Retype all entries exactly, skipping pictures.

::::::::::

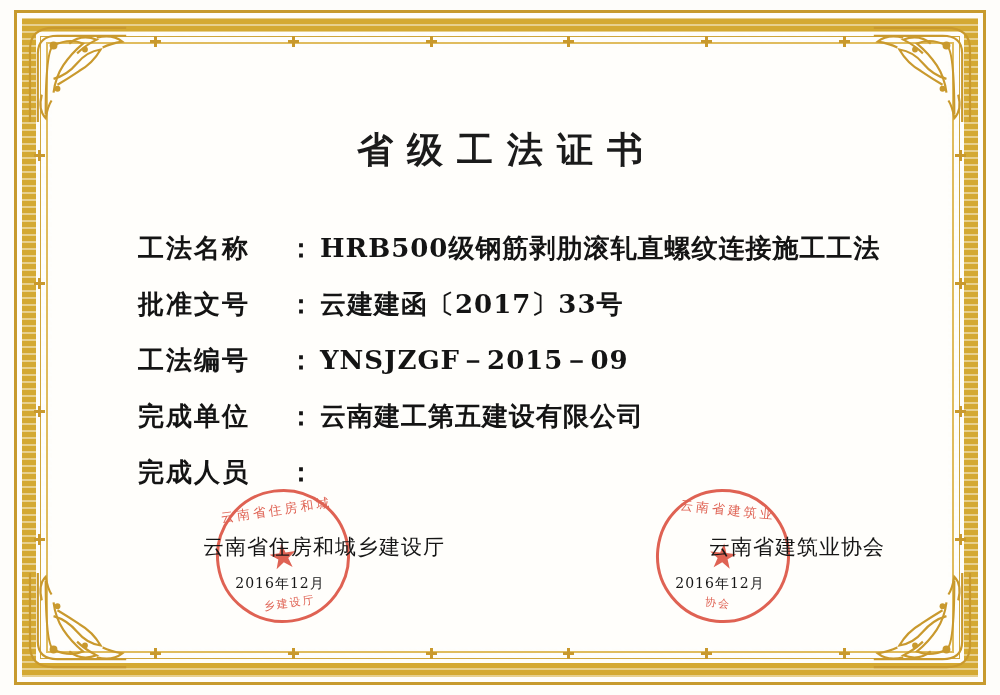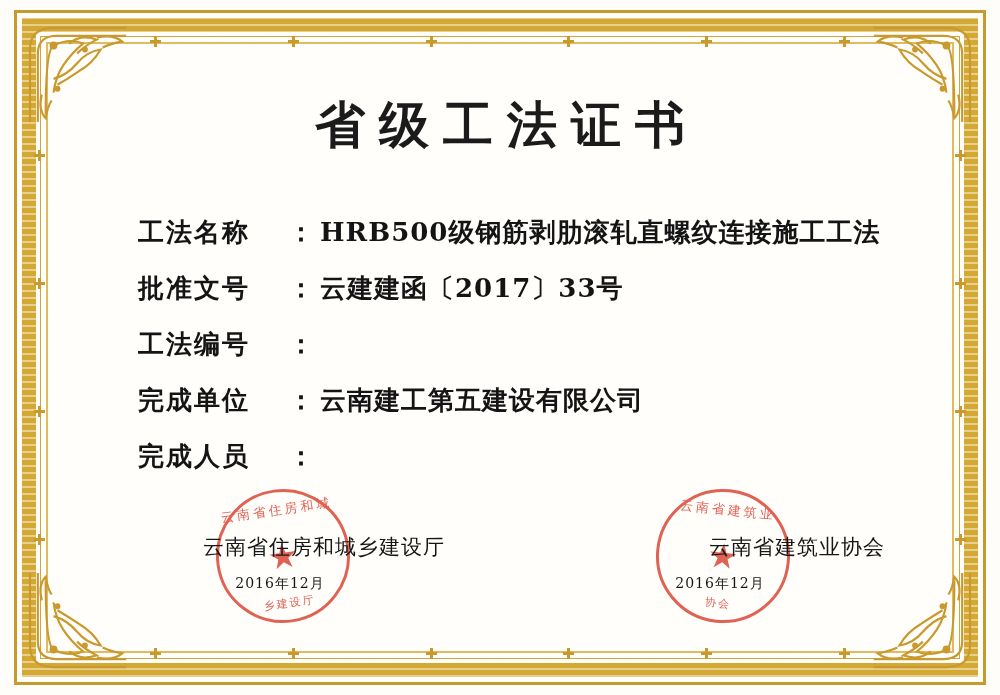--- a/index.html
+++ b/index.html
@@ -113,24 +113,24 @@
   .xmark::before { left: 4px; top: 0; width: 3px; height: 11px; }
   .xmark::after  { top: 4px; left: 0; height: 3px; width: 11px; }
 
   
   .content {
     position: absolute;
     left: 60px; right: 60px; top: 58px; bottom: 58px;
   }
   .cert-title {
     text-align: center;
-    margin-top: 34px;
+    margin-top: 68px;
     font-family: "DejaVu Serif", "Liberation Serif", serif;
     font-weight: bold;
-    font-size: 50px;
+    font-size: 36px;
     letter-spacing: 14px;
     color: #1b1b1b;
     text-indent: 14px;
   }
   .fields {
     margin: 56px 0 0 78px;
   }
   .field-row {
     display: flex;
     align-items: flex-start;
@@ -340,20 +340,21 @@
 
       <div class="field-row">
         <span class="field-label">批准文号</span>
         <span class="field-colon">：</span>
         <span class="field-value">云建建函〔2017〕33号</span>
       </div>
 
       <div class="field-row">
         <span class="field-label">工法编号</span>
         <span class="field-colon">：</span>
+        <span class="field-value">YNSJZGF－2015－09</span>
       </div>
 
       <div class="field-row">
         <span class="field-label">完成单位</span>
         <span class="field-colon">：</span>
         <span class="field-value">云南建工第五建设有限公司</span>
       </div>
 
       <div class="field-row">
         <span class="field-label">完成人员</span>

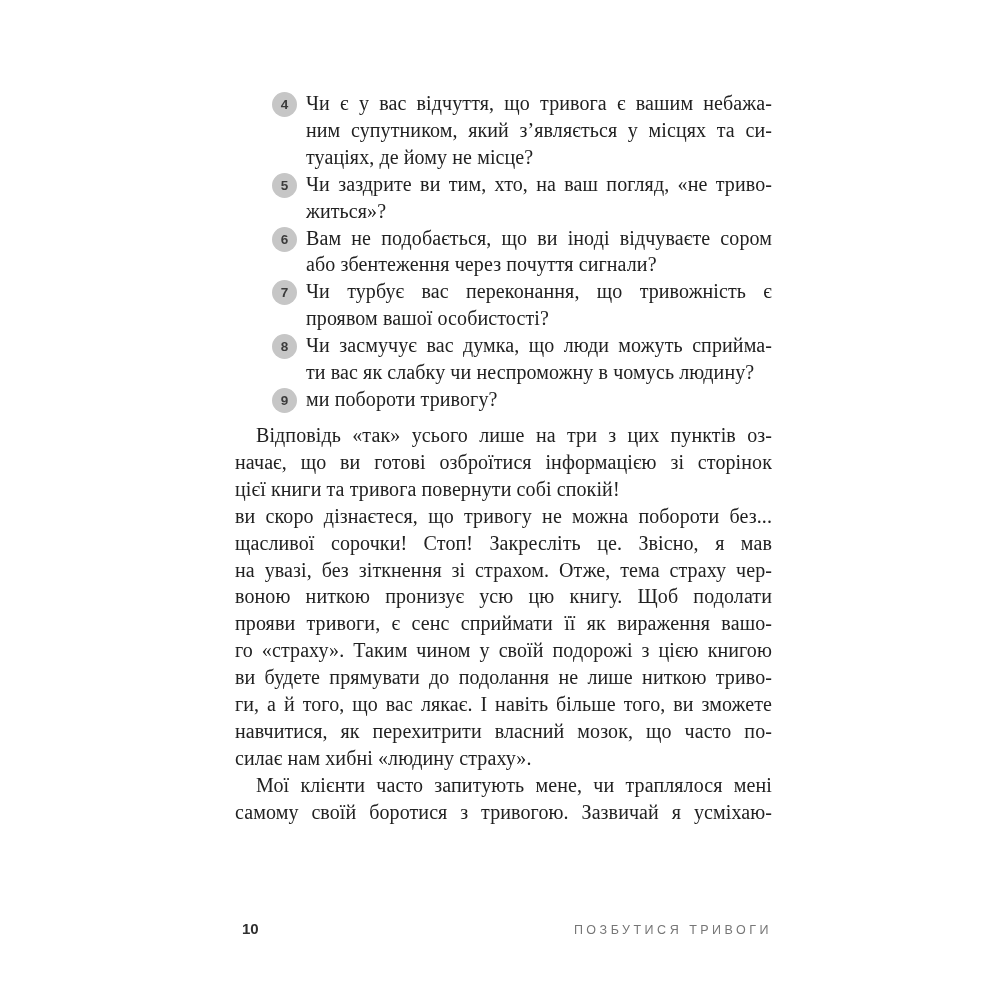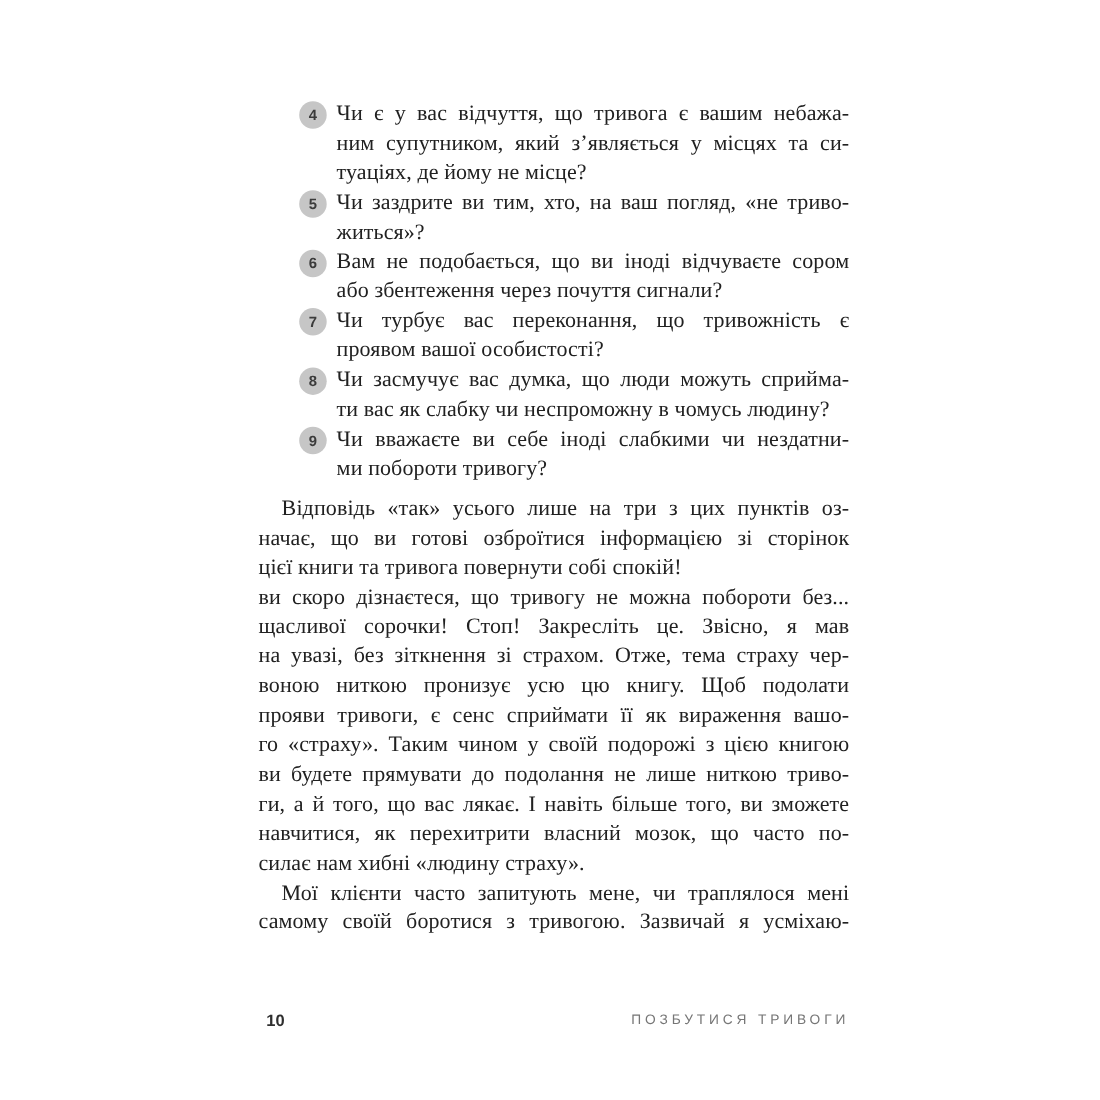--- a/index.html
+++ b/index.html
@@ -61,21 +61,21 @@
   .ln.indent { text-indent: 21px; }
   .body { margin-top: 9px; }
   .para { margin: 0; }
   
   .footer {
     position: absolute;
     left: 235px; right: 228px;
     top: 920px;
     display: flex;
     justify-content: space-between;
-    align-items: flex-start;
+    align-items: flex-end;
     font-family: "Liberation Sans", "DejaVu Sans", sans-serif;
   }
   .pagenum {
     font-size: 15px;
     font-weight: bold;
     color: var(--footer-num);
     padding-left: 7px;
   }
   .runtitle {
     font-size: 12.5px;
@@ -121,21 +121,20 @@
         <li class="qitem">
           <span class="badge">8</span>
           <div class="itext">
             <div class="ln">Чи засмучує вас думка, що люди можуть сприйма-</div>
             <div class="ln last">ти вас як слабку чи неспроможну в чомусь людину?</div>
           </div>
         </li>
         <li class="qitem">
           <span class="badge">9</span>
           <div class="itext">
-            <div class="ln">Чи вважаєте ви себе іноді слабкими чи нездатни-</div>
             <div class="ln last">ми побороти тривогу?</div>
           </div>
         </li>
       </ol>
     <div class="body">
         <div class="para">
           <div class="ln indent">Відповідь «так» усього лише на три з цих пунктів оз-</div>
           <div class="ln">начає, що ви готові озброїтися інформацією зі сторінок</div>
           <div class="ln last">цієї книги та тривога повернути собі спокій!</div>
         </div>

::::::::::

EXPECTED ANSWER:
--- a/index.html
+++ b/index.html
@@ -113,24 +113,24 @@
   .xmark::before { left: 4px; top: 0; width: 3px; height: 11px; }
   .xmark::after  { top: 4px; left: 0; height: 3px; width: 11px; }
 
   
   .content {
     position: absolute;
     left: 60px; right: 60px; top: 58px; bottom: 58px;
   }
   .cert-title {
     text-align: center;
-    margin-top: 34px;
+    margin-top: 68px;
     font-family: "DejaVu Serif", "Liberation Serif", serif;
     font-weight: bold;
-    font-size: 50px;
+    font-size: 36px;
     letter-spacing: 14px;
     color: #1b1b1b;
     text-indent: 14px;
   }
   .fields {
     margin: 56px 0 0 78px;
   }
   .field-row {
     display: flex;
     align-items: flex-start;
@@ -340,20 +340,21 @@
 
       <div class="field-row">
         <span class="field-label">批准文号</span>
         <span class="field-colon">：</span>
         <span class="field-value">云建建函〔2017〕33号</span>
       </div>
 
       <div class="field-row">
         <span class="field-label">工法编号</span>
         <span class="field-colon">：</span>
+        <span class="field-value">YNSJZGF－2015－09</span>
       </div>
 
       <div class="field-row">
         <span class="field-label">完成单位</span>
         <span class="field-colon">：</span>
         <span class="field-value">云南建工第五建设有限公司</span>
       </div>
 
       <div class="field-row">
         <span class="field-label">完成人员</span>

--- a/index.html
+++ b/index.html
@@ -61,21 +61,21 @@
   .ln.indent { text-indent: 21px; }
   .body { margin-top: 9px; }
   .para { margin: 0; }
   
   .footer {
     position: absolute;
     left: 235px; right: 228px;
     top: 920px;
     display: flex;
     justify-content: space-between;
-    align-items: flex-start;
+    align-items: flex-end;
     font-family: "Liberation Sans", "DejaVu Sans", sans-serif;
   }
   .pagenum {
     font-size: 15px;
     font-weight: bold;
     color: var(--footer-num);
     padding-left: 7px;
   }
   .runtitle {
     font-size: 12.5px;
@@ -121,21 +121,20 @@
         <li class="qitem">
           <span class="badge">8</span>
           <div class="itext">
             <div class="ln">Чи засмучує вас думка, що люди можуть сприйма-</div>
             <div class="ln last">ти вас як слабку чи неспроможну в чомусь людину?</div>
           </div>
         </li>
         <li class="qitem">
           <span class="badge">9</span>
           <div class="itext">
-            <div class="ln">Чи вважаєте ви себе іноді слабкими чи нездатни-</div>
             <div class="ln last">ми побороти тривогу?</div>
           </div>
         </li>
       </ol>
     <div class="body">
         <div class="para">
           <div class="ln indent">Відповідь «так» усього лише на три з цих пунктів оз-</div>
           <div class="ln">начає, що ви готові озброїтися інформацією зі сторінок</div>
           <div class="ln last">цієї книги та тривога повернути собі спокій!</div>
         </div>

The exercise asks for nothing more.